I discoverd those, when my son was screwed up, already, always gripping too hard and having a stiff thumb. 6 weeks of this aid, and he was cured, completely.

In my opinion, one of the greatest inventions for beginners.

November 20, 2020, 10:41 AM · At 8 y.o., she will know her numbers and letters and will be able to count the number of lines in the staff, so you do not have to use the Suzuki method, especially if you have not had the special training. Whatever book or method you use, you will be spending the first two weeks on posture, form, bow-hold, bowing on open strings. After that, I prefer to add the 3rd finger, instead of the usual 1st finger, tuned at the octave to the adjacent open string.
Edited: November 20, 2020, 11:51 AM · "If you don’t have any Suzuki training, there is a lot you will be leaving out, using the Suzuki Violin School. It’s not actually a method book."

Another way to interpret this is: Get some Suzuki training. More generally, it would be advisable for any would-be teachers to be willing and interested in taking teacher training.

I also found the Kodaly philosophy to be appealing at one time, but haven't looked into it further. I wonder if Cotton might find that it suits his outlook.

November 20, 2020, 12:05 PM · Have you checked that she is at all suitable for learning the violin? Can she move her left hand fingers into a "V" shape with two fingers on one side and two on the other, and hold them there, using only the muscles on her left hand? If not, intonation will always defeat her.
November 20, 2020, 1:04 PM · I was a little younger than 8 when I started, but I distinctly remember that the first week of lessons involved a cereal box violin with a hole cut in it for a chopstick bow and a sponge rubber banded to the bottom.
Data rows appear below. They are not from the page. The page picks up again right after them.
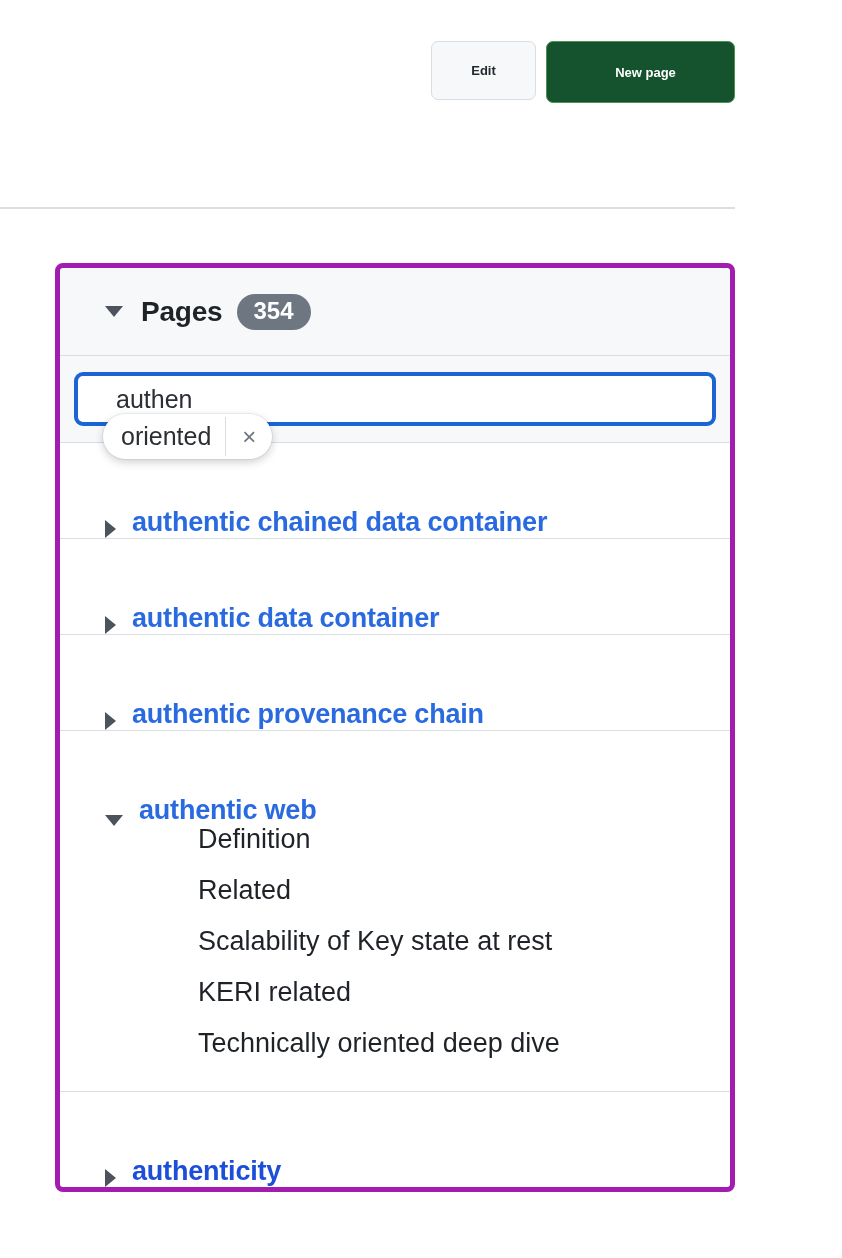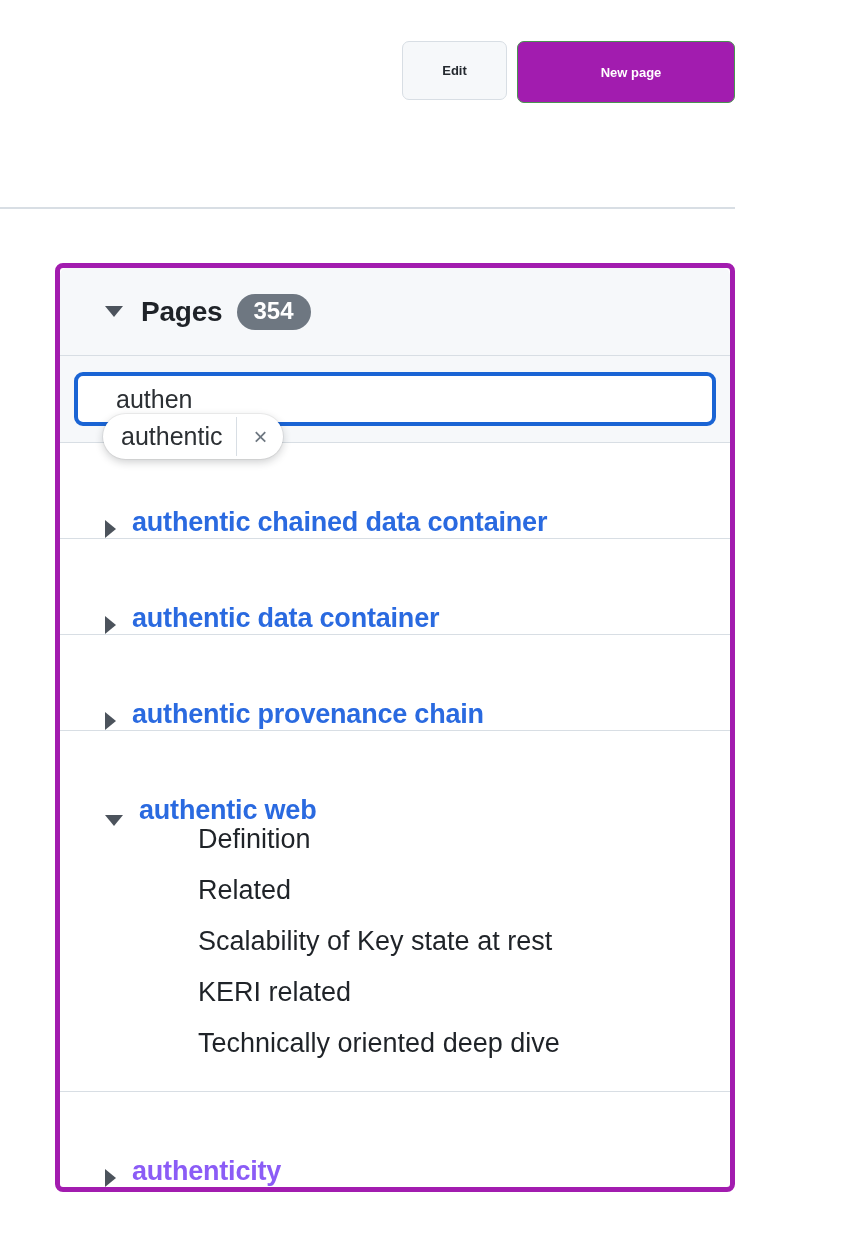--- a/index.html
+++ b/index.html
@@ -50,9 +50,9 @@
     color: #24292f;
   }
   .btn-new {
-    width: 218px;
+    width: 189px;
     height: 62px;
-    background: #a21caf;
+    background: #14532d;
     border: 1px solid #4a9450;
     color: #ffffff;
     padding-left: 16px;

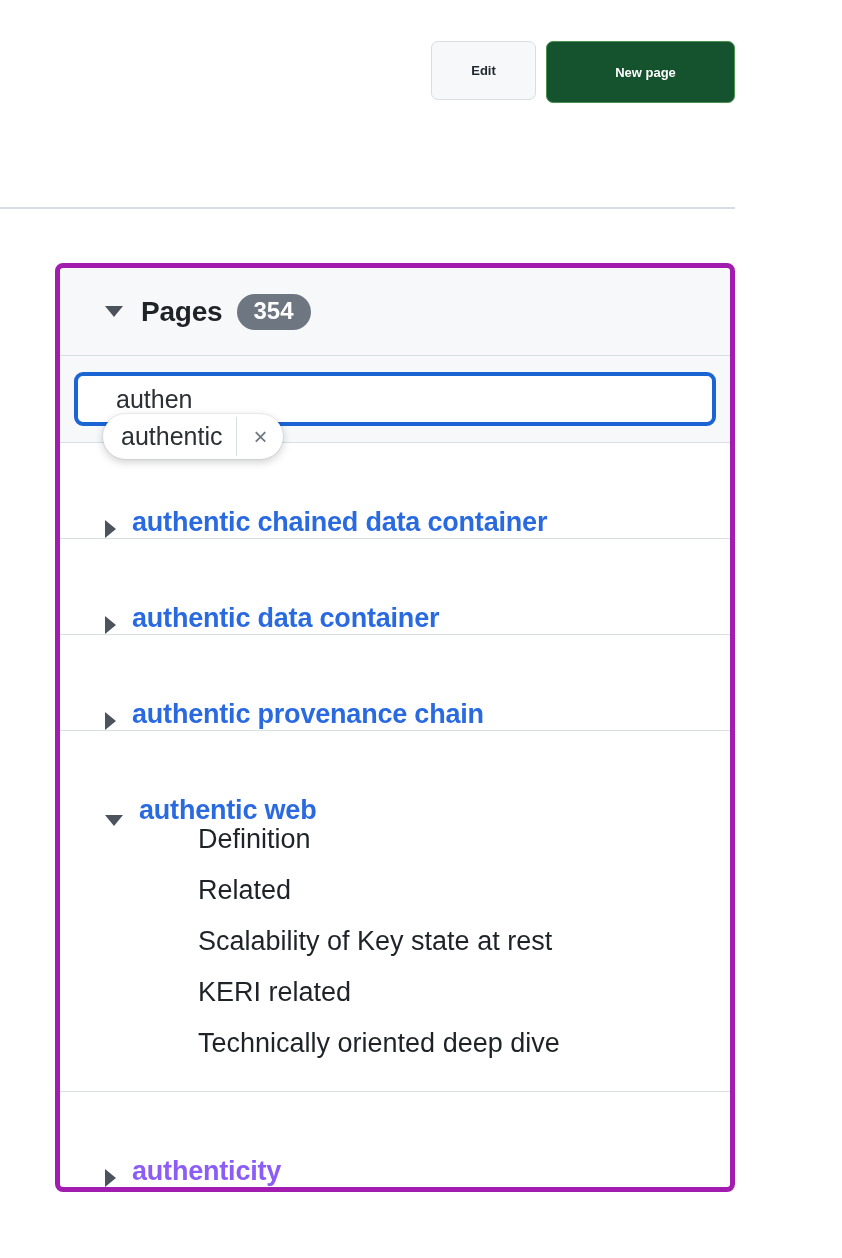--- a/index.html
+++ b/index.html
@@ -246,7 +246,7 @@
   <div class="search-row">
     <input class="search-input" type="text" value="authen" style="">
     <div class="autofill">
-      <div class="autofill-text">authentic</div>
+      <div class="autofill-text">oriented</div>
       <div class="autofill-sep"></div>
       <button class="autofill-close">×</button>
     </div>

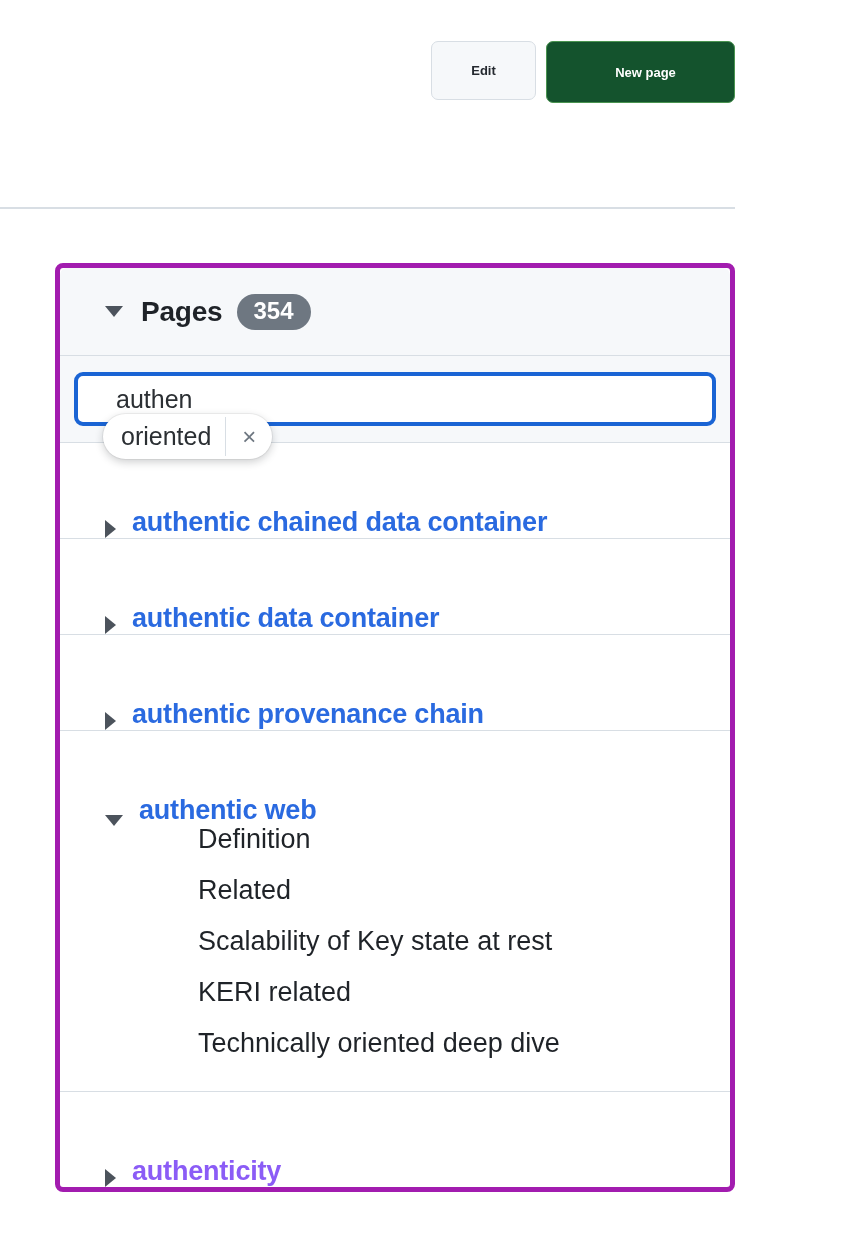--- a/index.html
+++ b/index.html
@@ -287,7 +287,7 @@
       <div class="row row-group">
         <div class="row-group-head">
           <span class="tri tri-right"></span>
-          <a class="row-link" style="color: #8b5cf6;">authenticity</a>
+          <a class="row-link" style="color: #1d4ed8;">authenticity</a>
         </div>
       </div>
     </div>

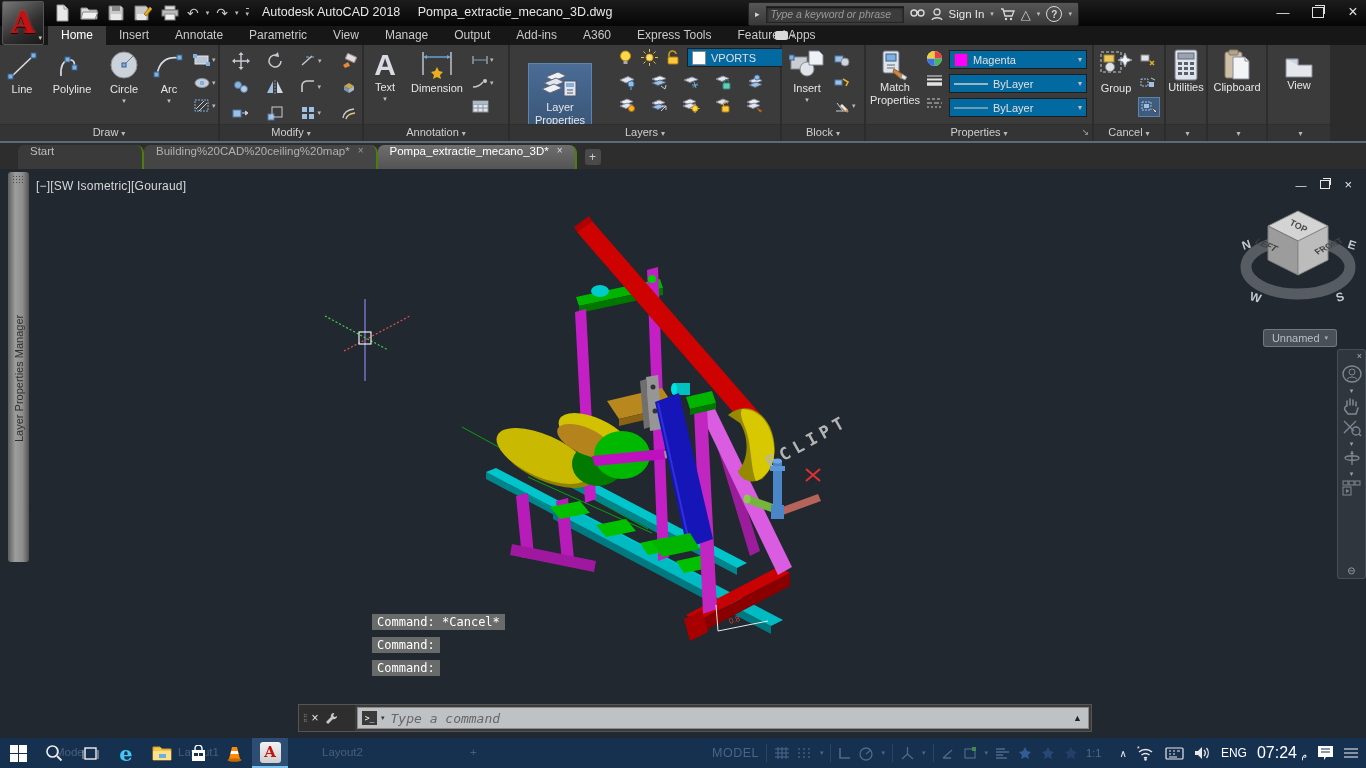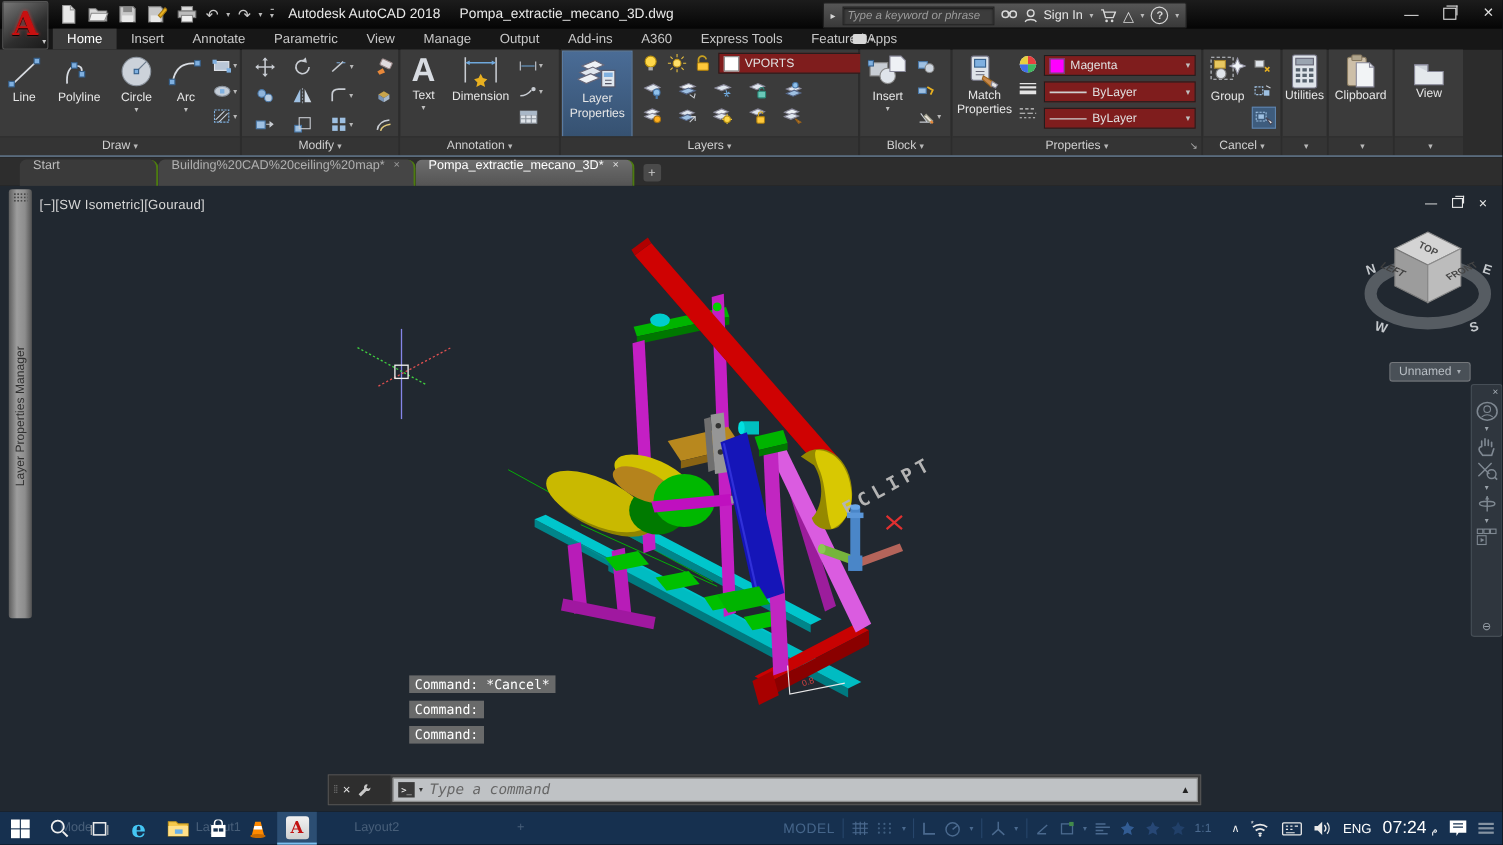--- a/index.html
+++ b/index.html
@@ -49,7 +49,7 @@
   .si{width:20px;height:18px;display:flex;align-items:center;justify-content:center}
   .dd7{font-size:7px;color:#b8b8b8;width:8px}
   .lp-btn{background:linear-gradient(#4a6c96,#35506f);border:1px solid #5e83ad}
-  .fld{display:flex;align-items:center;background:#7f1d1d;border:1px solid #1e1e1e;height:17px;color:#e0e0e0;font-size:11px;padding:0 4px;gap:5px}
+  .fld{display:flex;align-items:center;background:#0369a1;border:1px solid #1e1e1e;height:17px;color:#e0e0e0;font-size:11px;padding:0 4px;gap:5px}
   .fld .dd{margin-left:auto;font-size:8px;color:#c0c0c0}
   .swatch{width:12px;height:12px;flex:none}
   .mgrid{display:grid;grid-template-columns:34px 34px 42px 30px;grid-auto-rows:26px;padding-top:3px;padding-left:4px}

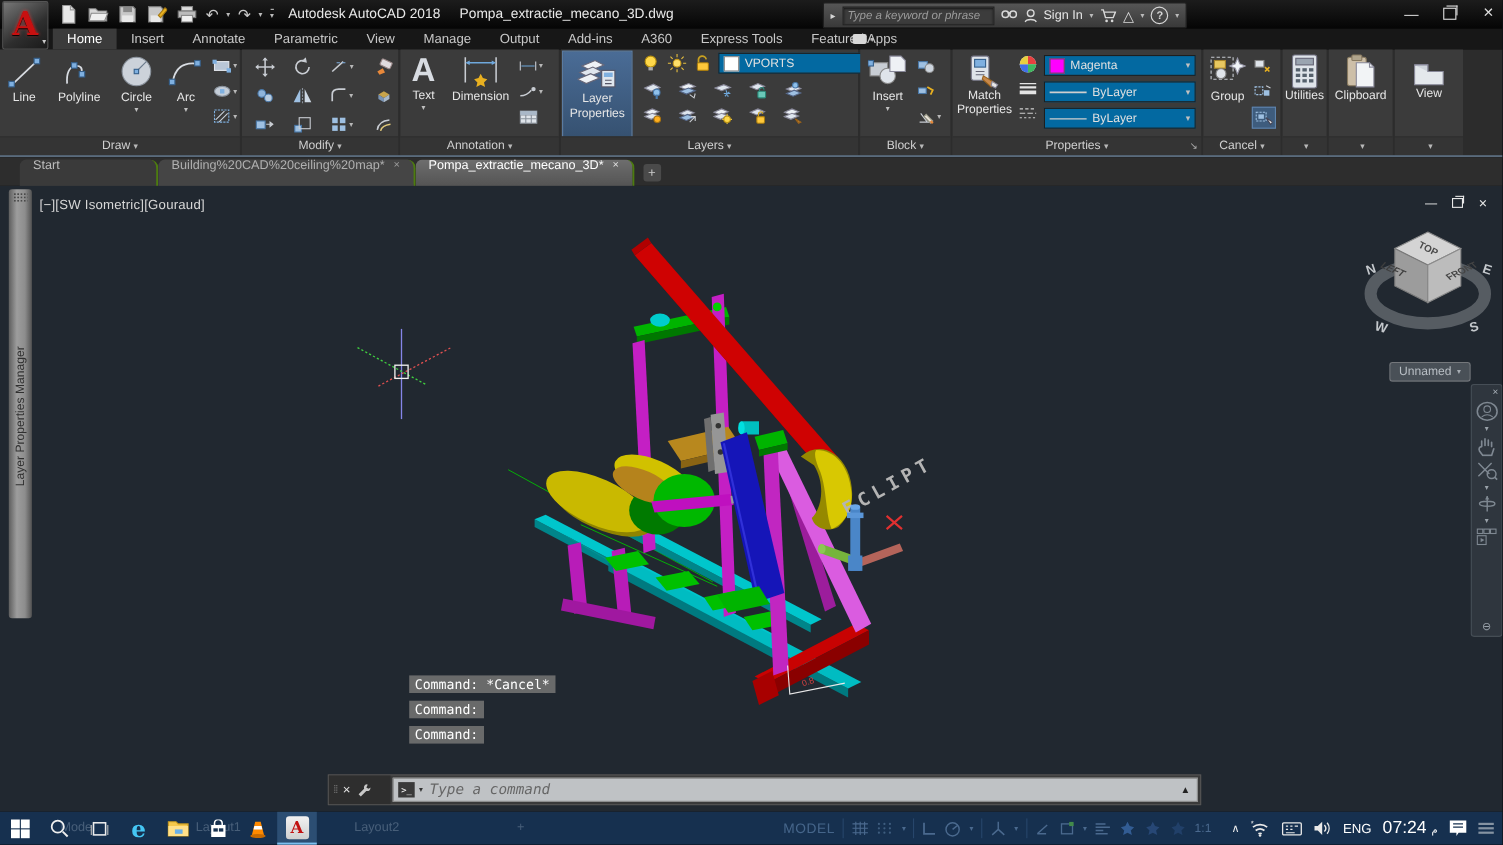--- a/index.html
+++ b/index.html
@@ -437,7 +437,7 @@
 
     <div class="panel" style="width:270px">
       <div class="pbody">
-        <div class="bb lp-btn biglabel2" style="height:76px;margin:1px;padding-top:5px">
+        <div class="bb lp-btn biglabel2" style="height:76px;margin:18px;padding-top:5px">
           <svg width="36" height="32" viewBox="0 0 36 32">
               <path d="M4 8l12-5 8 4-12 5z" fill="#eef2f6" stroke="#667"></path>
               <path d="M2 14l12-5 8 4-12 5z" fill="#dfe6ee" stroke="#667"></path>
In hindsight, this is to, for the first lesson, teach the student how to properly hold the violin, where the bow goes, and how the left hand supports the instrument without actually risking a...(what size violins do 8 year olds play? 1/4?) ...well, an actual violin.

November 20, 2020, 1:35 PM · One lesson is easy, follow-ups are hard(er). Regardless of what you have taught or how well, you then have to take into account what the student retained or not.

About Suzuki: Training showed me how to be more organized about what skills to teach and how/when/why although it took actual teaching experience, trial and error, to refine what I wanted students to learn at each stage (and even, what those stages were). For me teaching beginners and intermediates, I don't look at just "one lesson" but what we can be doing over a month, a few months, a year, a few years, as well as having a rough plan on how to get there. Of course, I did not have all of that when teaching neighborhood children as a high schooler!

My short summary about Kodaly (I've taken two summer levels): It's music literacy through singing (movable do solfege featured heavily), audiation (inner hearing) is a big deal, and there is an emphasis on experiencing or identifying musical concepts by feel before naming or notating them. There is plenty of overlap with Suzuki's "ear before reading" and concept of planned skill sequencing, but a critical difference is that one's voice is a much more natural instrument vs. dealing with the physical mechanics of operating a violin. Kodaly training has influenced my teaching but because it's not violin-specific, it won't be as helpful to start with.

Edited: November 20, 2020, 2:57 PM · I was taught from the Whistler Books. They're fine too. But the progression of tunes in the Suzuki books is very good.

Joel wrote, "At 8 y.o., she will know her numbers and letters." I thought it was all Venn Diagrams these days.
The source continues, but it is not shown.